I soon went back to my home.  The cycle continued.  Looking back I realize an important lesson.  It’s not possible to keep someone else safe.  If someone is determined to harm themselves they will find a way.  Short of restraining someone and drugging them, it’s impossible.  The person has to want to help themselves, and they have to find both a purpose for living and a direction to move toward.  A goal, a passion, a reason to fight.  This is unique and can’t be forced or given to someone.  Believing in myself happened over time.  The psychiatric system is a crisis management system and nothing more.  The true help I’ve received over the years has come from other places entirely.

 

Inpatient bonds.

20160727_214408[1]One of the bright sides of spending so much time in hospitals during my teens and early twenties is the people I met there.  Some of them became lasting friends and the bonds between us defied understanding by outsiders.
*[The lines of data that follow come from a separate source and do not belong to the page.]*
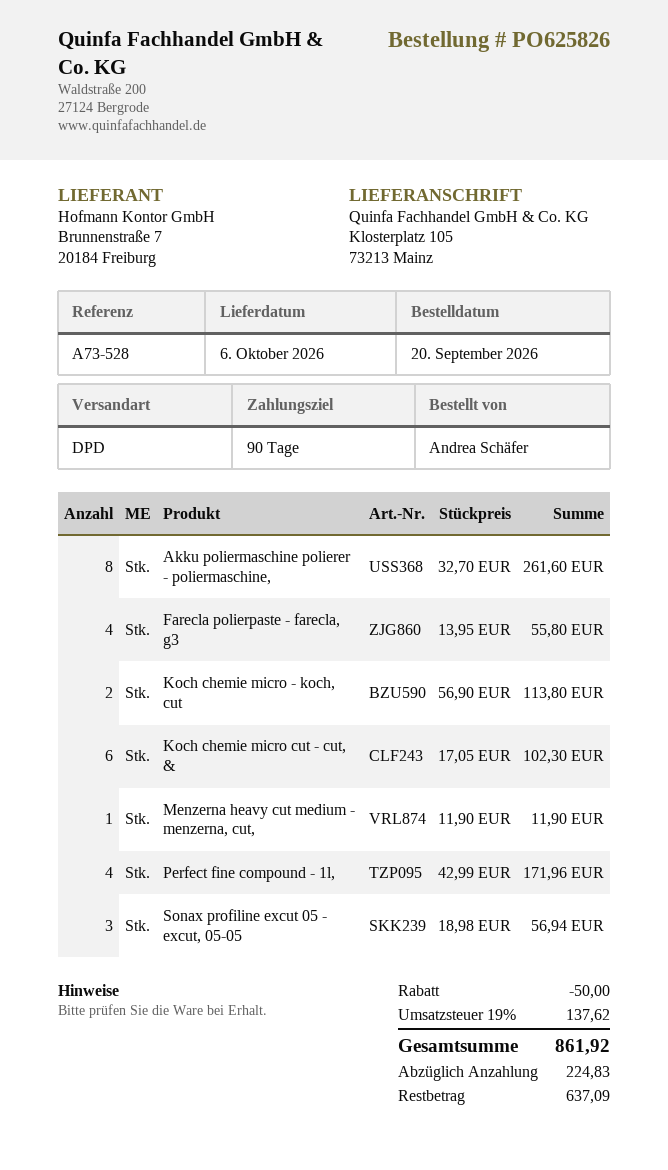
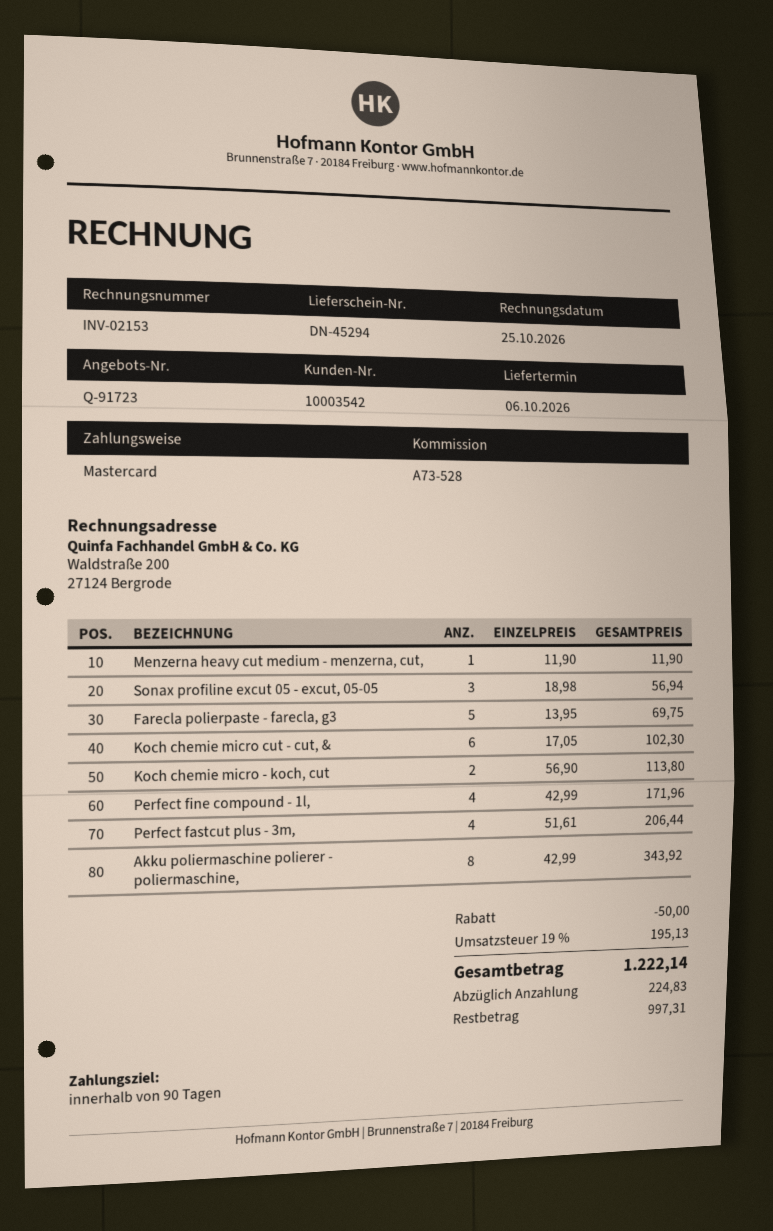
Akku poliermaschine polierer - poliermaschine,: 8 x 32.70 = 261.60 -> 8 x 42.99 = 343.92
Farecla polierpaste - farecla, g3: 4 x 13.95 = 55.80 -> 5 x 13.95 = 69.75
Perfect fastcut plus - 3m,: none -> 4 x 51.61 = 206.44
tax: 19% = 137.62 -> 19% = 195.13
total: 861.92 -> 1222.14
balance: 637.09 -> 997.31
If you’ve never spent a significant amount of time as an inpatient in psychiatric wards and mental health treatment facilities you probably won’t understand.

I’ve had people close to me tell me that I “shouldn’t have so many friends with problems” or that I should “try to make healthier friends” or that I “shouldn’t talk to people who depress me.”

These comments miss the point for a number of reasons.

First of all, if my “friends with problems” aren’t worthy and I shouldn’t be friends with them, does that mean nobody should be friends with me either?  In case you hadn’t realized from reading this blog, the secret is out.  I identify as living with mental illness! I’m not exactly 100% well myself, otherwise I wouldn’t have been in the hospital in the first place!  Does this make me less of a good friend?  Does this make me a person who should be shunned and avoided?  I certainly hope not.  I would like to afford my other hospital friends the same courtesy.

Two, it’s hard for people who are mentally well, neurotypical, never struggled with severe mental illness to understand me.  Sure, I have well friends who empathize and who don’t judge me.  But the bonds and mutual understanding I’ve shared with other people who struggle with PTSD, eating disorders, depression and suicide are very strong.   It’s like I can breathe again, when I talk to a friend who I know “just gets it.”

Three, when you are living in a hospital ward, you naturally form friendships and alliances with the people you are living with.  Some of them become friends.  It happens and it helps us survive.

So please, don’t judge these special friendships.  Even when I’ve lost friends to suicide, even when I’ve been triggered by friends and had to set boundaries, even when it feels like listening to their struggles is too much to bear, I never regret them.

My dear friends who are gone.  I desperately miss that feeling of belonging I had when I talked to you, laughed with you.  MJ, there was never anything I shared about PTSD that you hadn’t breathed and experienced yourself.  I never had to explain myself, you just knew.  This blog entry’s photograph is a picture of all the cards you wrote to me during our friendship.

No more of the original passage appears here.